Relevance to clinical practice
Ophthalmic nurses have insufficient knowledge of complications, risk assessment, and indications about VTE prevention, low confidence in risk assessment and health education for the high-risk population, and inadequate practice in risk assessment and education regarding VTE prevention. The key solution for the above issues is to promote ongoing education and training based on organization and nursing leadership.
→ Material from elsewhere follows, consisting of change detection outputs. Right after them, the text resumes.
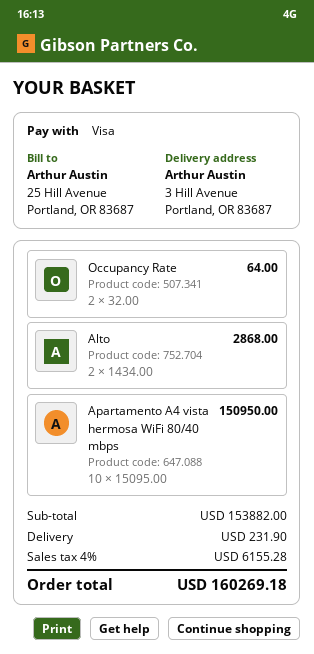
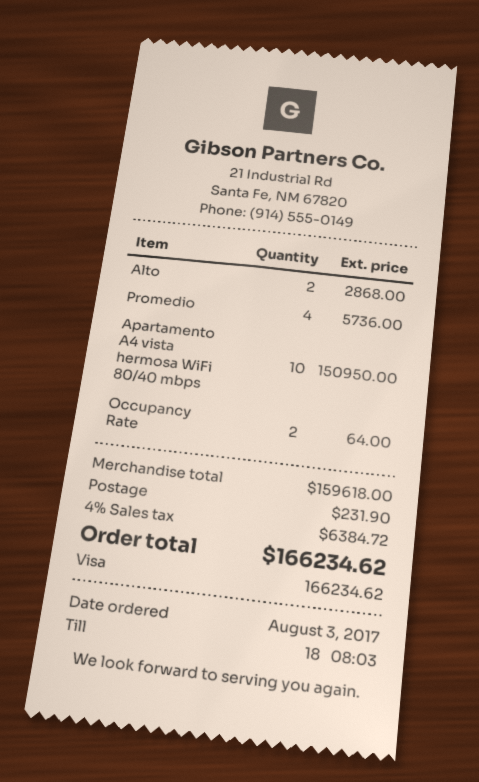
Promedio: none -> 4 for 5736.00
subtotal: 153882.00 -> 159618.00
tax: 4% = 6155.28 -> 4% = 6384.72
total: 160269.18 -> 166234.62

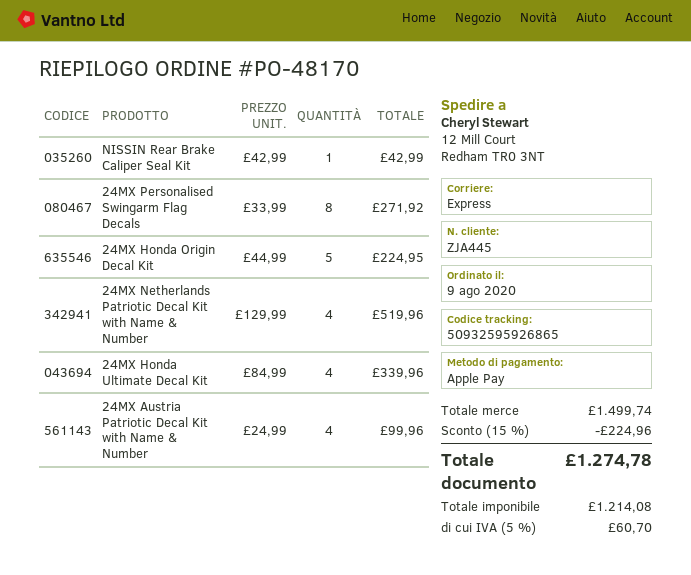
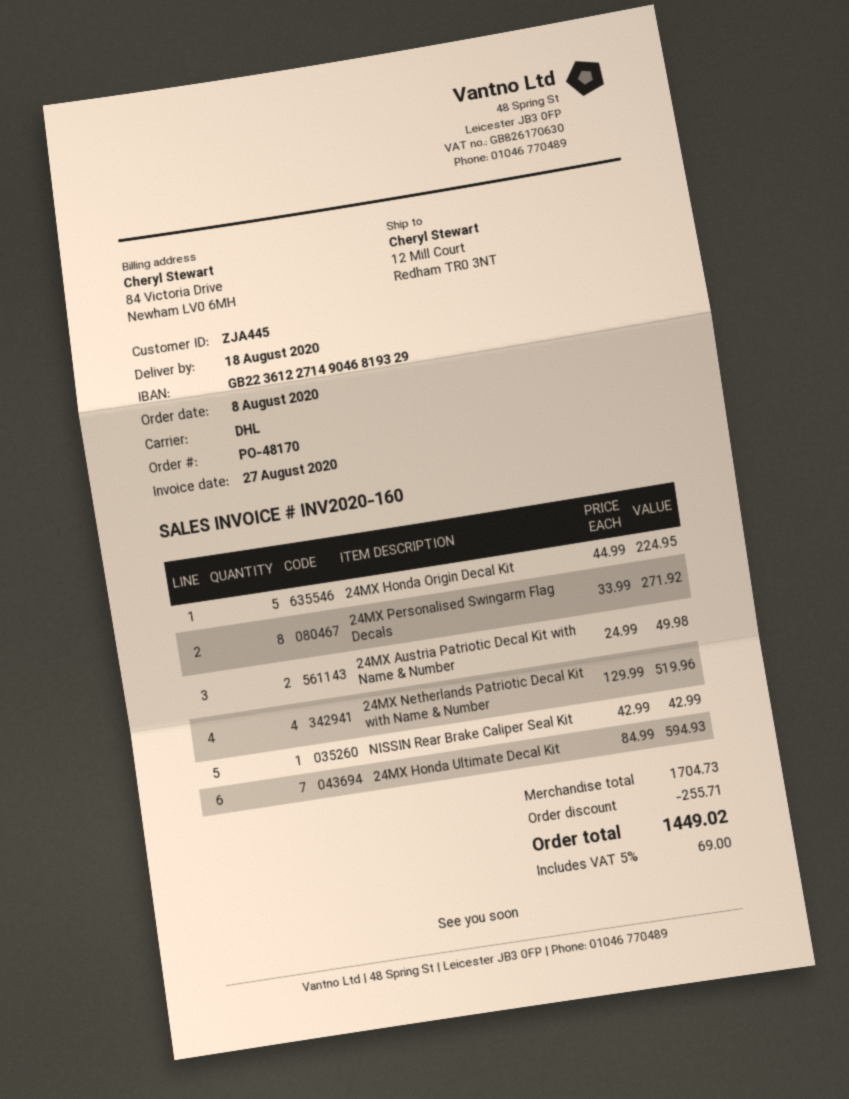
order date: 2020-08-09 -> 2020-08-08
shipping method: express -> DHL
24MX Honda Ultimate Decal Kit: 4 x 84.99 = 339.96 -> 7 x 84.99 = 594.93
24MX Austria Patriotic Decal Kit with Name & Number: 4 x 24.99 = 99.96 -> 2 x 24.99 = 49.98
subtotal: 1499.74 -> 1704.73
discount: 224.96 -> 255.71
tax: 5% = 60.70 -> 5% = 69.00
total: 1274.78 -> 1449.02

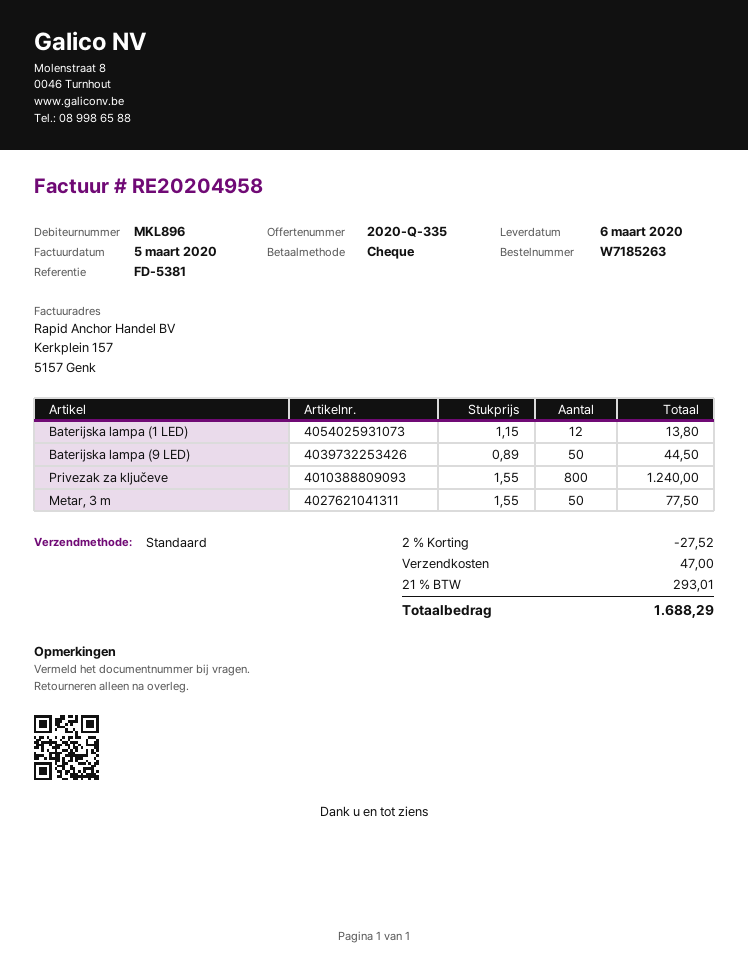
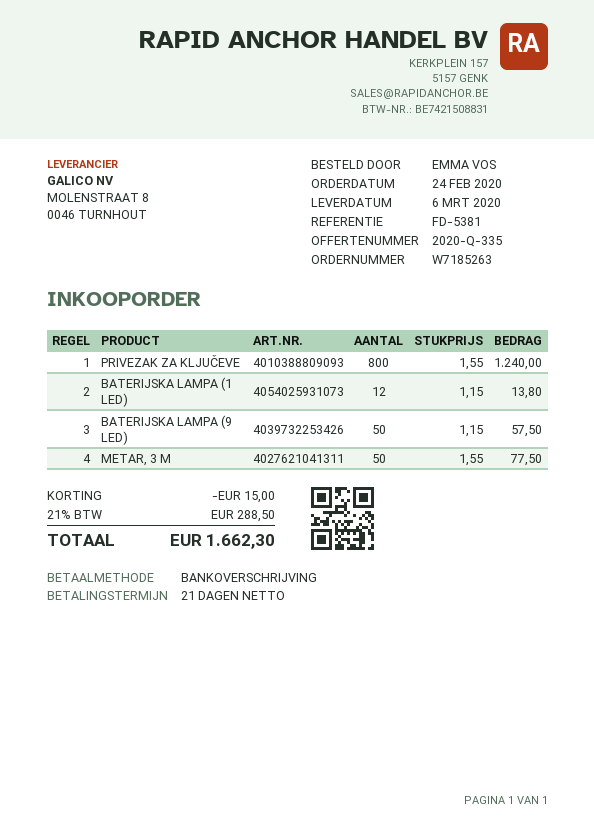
payment method: cheque -> bank transfer
Baterijska lampa (9 LED): 50 x 0.89 = 44.50 -> 50 x 1.15 = 57.50
discount: 27.52 -> 15.00
shipping: 47.00 -> none
tax: 21% = 293.01 -> 21% = 288.50
total: 1688.29 -> 1662.30

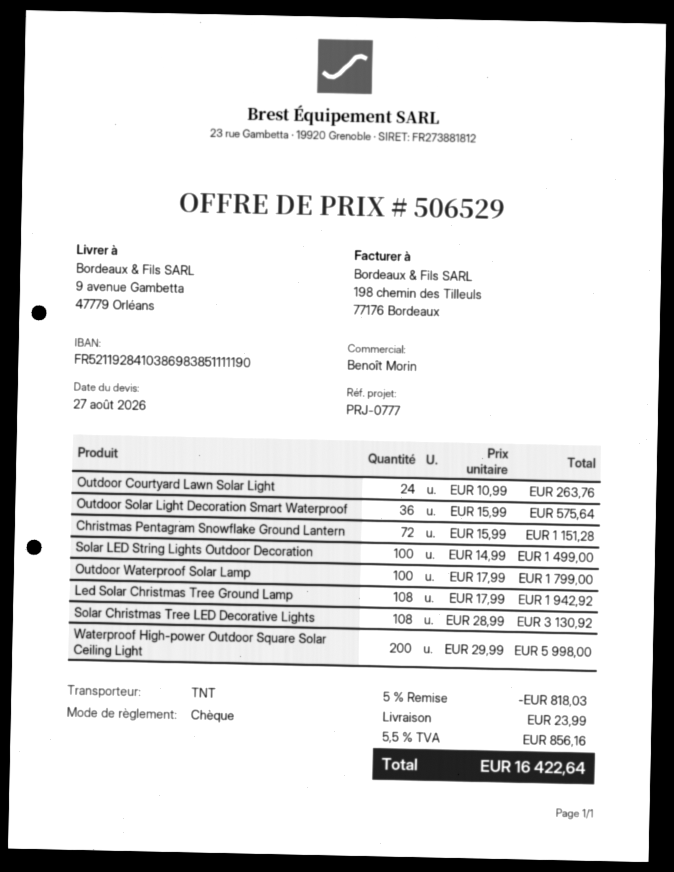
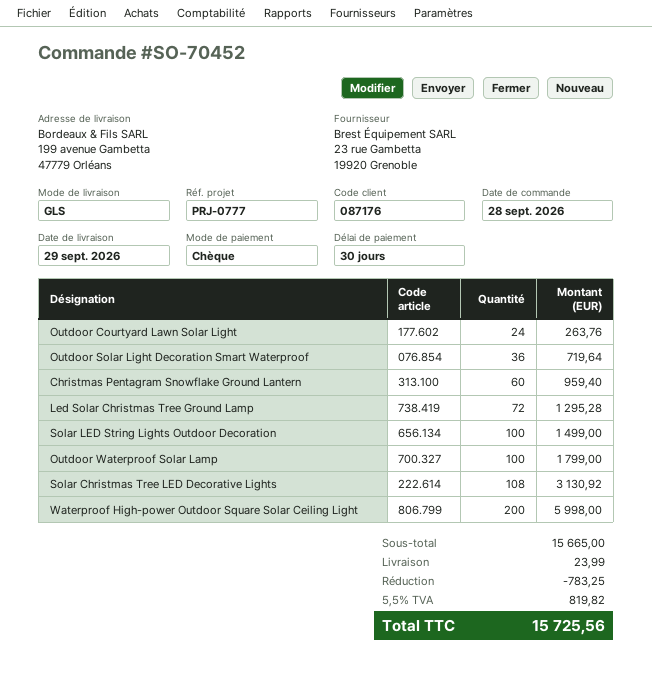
shipping method: TNT -> GLS
ship to: 9 avenue Gambetta, 47779 Orléans -> 199 avenue Gambetta, 47779 Orléans
Outdoor Solar Light Decoration Smart Waterproof: 36 for 575.64 -> 36 for 719.64
Christmas Pentagram Snowflake Ground Lantern: 72 for 1151.28 -> 60 for 959.40
Led Solar Christmas Tree Ground Lamp: 108 for 1942.92 -> 72 for 1295.28
discount: 818.03 -> 783.25
tax: 5.5% = 856.16 -> 5.5% = 819.82
total: 16422.64 -> 15725.56

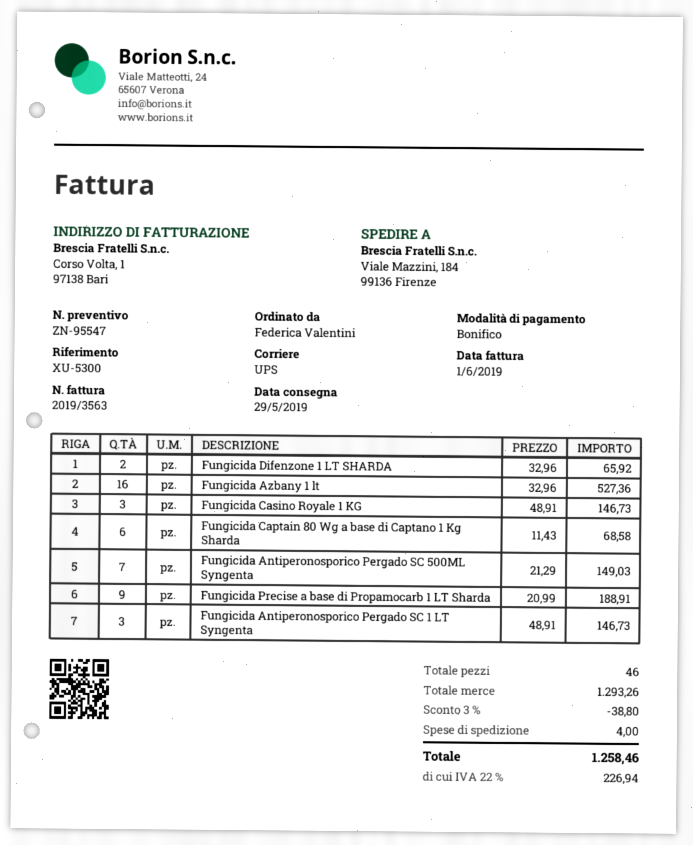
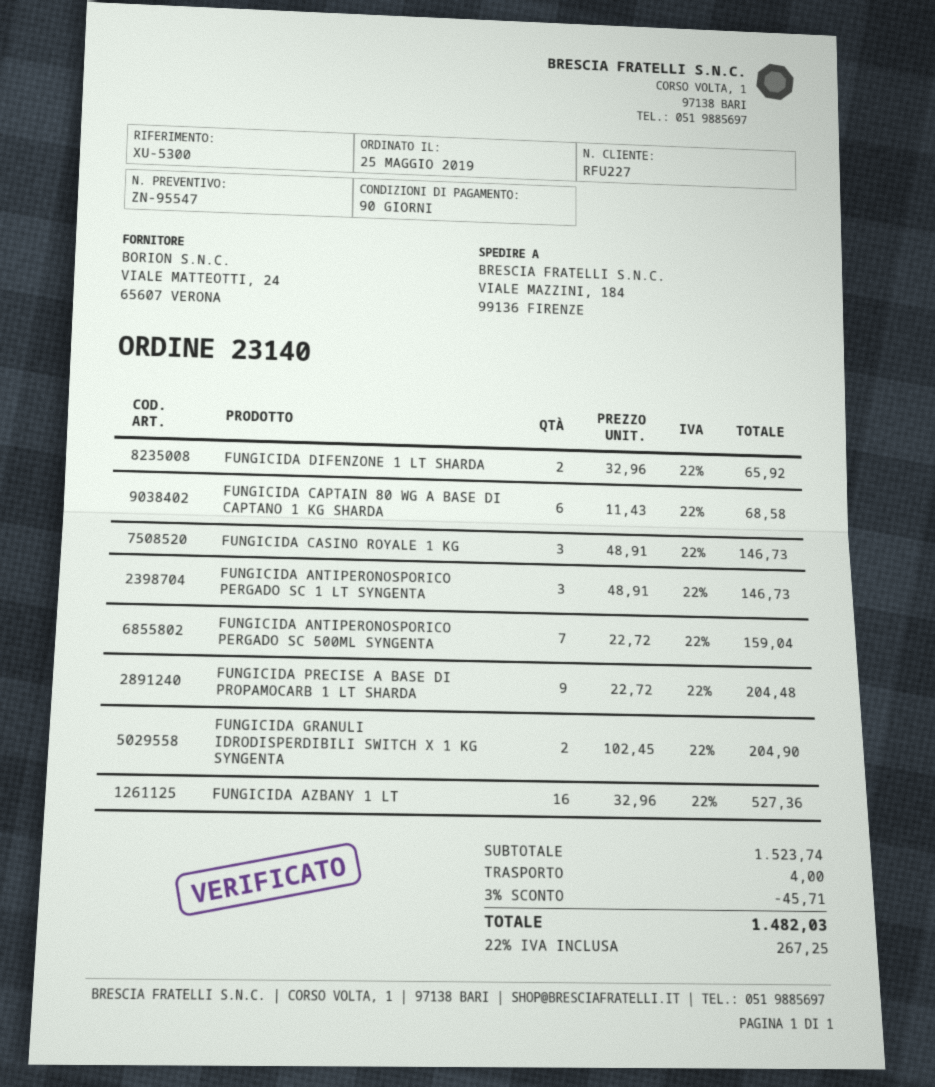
Fungicida Antiperonosporico Pergado SC 500ML Syngenta: 7 x 21.29 = 149.03 -> 7 x 22.72 = 159.04
Fungicida Precise a base di Propamocarb 1 LT Sharda: 9 x 20.99 = 188.91 -> 9 x 22.72 = 204.48
FUNGICIDA GRANULI IDRODISPERDIBILI SWITCH X 1 KG SYNGENTA: none -> 2 x 102.45 = 204.90
subtotal: 1293.26 -> 1523.74
discount: 3% = 38.80 -> 3% = 45.71
tax: 22% = 226.94 -> 22% = 267.25
total: 1258.46 -> 1482.03

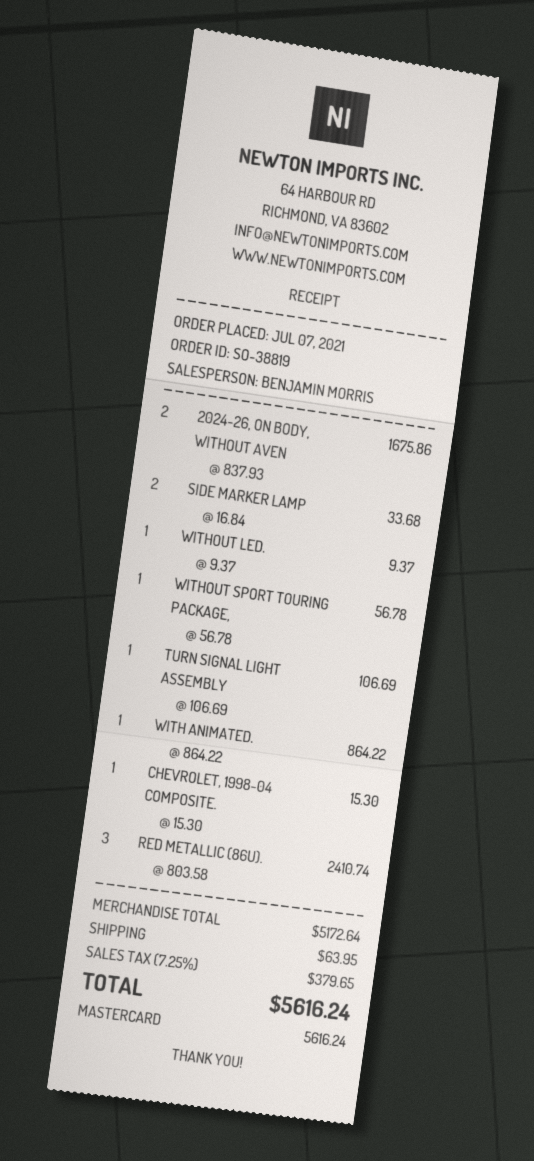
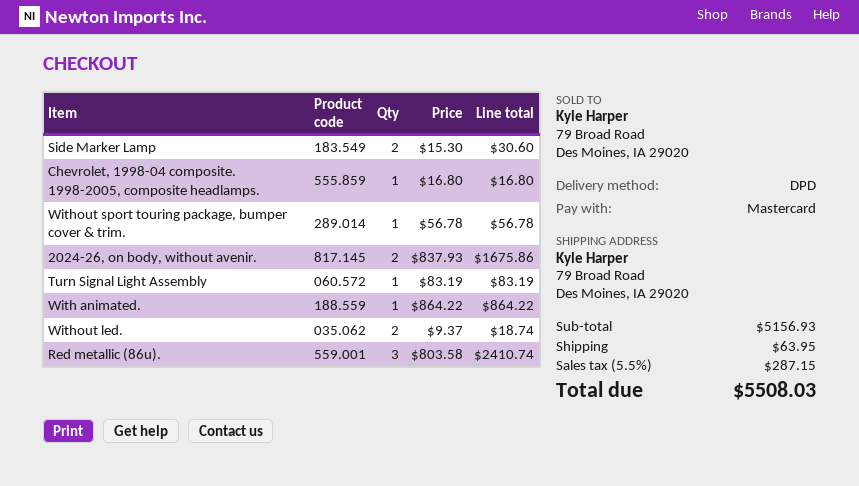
SIDE MARKER LAMP: 2 x 16.84 = 33.68 -> 2 x 15.30 = 30.60
WITHOUT LED.: 1 x 9.37 = 9.37 -> 2 x 9.37 = 18.74
TURN SIGNAL LIGHT ASSEMBLY: 1 x 106.69 = 106.69 -> 1 x 83.19 = 83.19
CHEVROLET, 1998-04 COMPOSITE.: 1 x 15.30 = 15.30 -> 1 x 16.80 = 16.80
subtotal: 5172.64 -> 5156.93
tax: 7.25% = 379.65 -> 5.5% = 287.15
total: 5616.24 -> 5508.03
The findings of the study also highlight that having a well-trained nurse manage and prevent VTE is vital to ensuring better patient outcomes.
Conclusions
Our study provided a comprehensive understanding of the ophthalmic nurses’ knowledge, attitude, and practice in VTE prevention, as well as identified specific items in each dimension for improvement. In addition, our study showed multiple factors were associated with ophthalmic nurses’ practice in VTE prevention, including environmental factors, training and management, knowledge and attitudes toward VTE prevention. Our findings provide important implications and guidance for future intervention programs to improve the ophthalmic nurses’ knowledge, attitude, and practice in VTE prevention.